I am starting to wonder …

if this manic phase will ever end.

There was a time in my life when I embraced such moments, likening them to a double ride on the tilt-a-whirl, with the screams and laughter that made me feel invincible.

As I get older, however, I find that they are less like the tilt-a-whirl and more like the crooked carnies that tried so desperately to take my last dollar to win an unwinnable game.

They promised prizes beyond what I could imagine but ultimately, I went home with a stuffed snail or some other hideous thing.

I did once, with awe and childlike levity, win a Loverboy mirror and figured that my life, at that moment, was complete.

Being fifteen, however, has its limitations.

As it turns out, the junk I brought home seemed a pretty steep price to pay for a piece of  “Made-in-China” crap.

Today, I found myself re-reading a lovely piece of work from a friend.  If re-reading was all I was doing, then there would have been no wrong, but I wasn’t just reading.

I was counting.

Words.

Syllables.

Lines.

How messed up, I ask, is that?

Beautiful words written that I counted simply to find a piece of sanity, and, as if counting weren’t bad enough, found fault with.

A line missing.

Who am I to tell the immensely creative people in my life that they have left a line out?

What if it were intentional?

What if it is part of the creative genius?

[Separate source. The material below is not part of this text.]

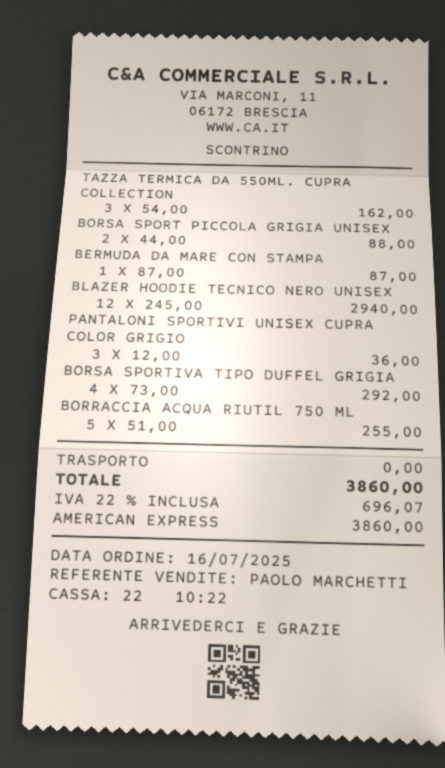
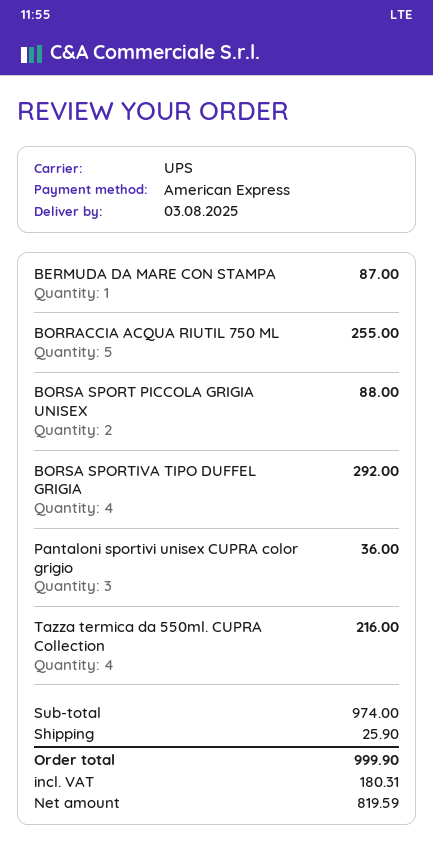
TAZZA TERMICA DA 550ML. CUPRA COLLECTION: 3 for 162.00 -> 4 for 216.00
BLAZER HOODIE TECNICO NERO UNISEX: 12 for 2940.00 -> none
shipping: 0.00 -> 25.90
tax: 696.07 -> 180.31
total: 3860.00 -> 999.90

What if they think I am a jerk at the most basic of levels?

What if they decide that, after all, I am not worth the trouble they take to try to understand me?

Who, beginning with myself, could blame them?

They wouldn’t be the first to give up on me, but, nonetheless, it hurts to think of it.

It is a wonder of wonders that all of my friends don’t simply forsake me when I get like this.

In this I-can’t-hold-a-thought-in-my-head-and-I-think-I’m-going-bats this.

It is a testament to their faithfulness that they ride out the storm with me, knowing that they may, at any moment, be struck by lightning.

I am thankful for them. I pray for them.  I curse them with words that would make a sailor proud.

They know this and like me anyway; the why of that I cannot fathom.

Who are these people?

Oh yes … i remember … they are the ones who understand me even when I find it nearly impossible to understand myself.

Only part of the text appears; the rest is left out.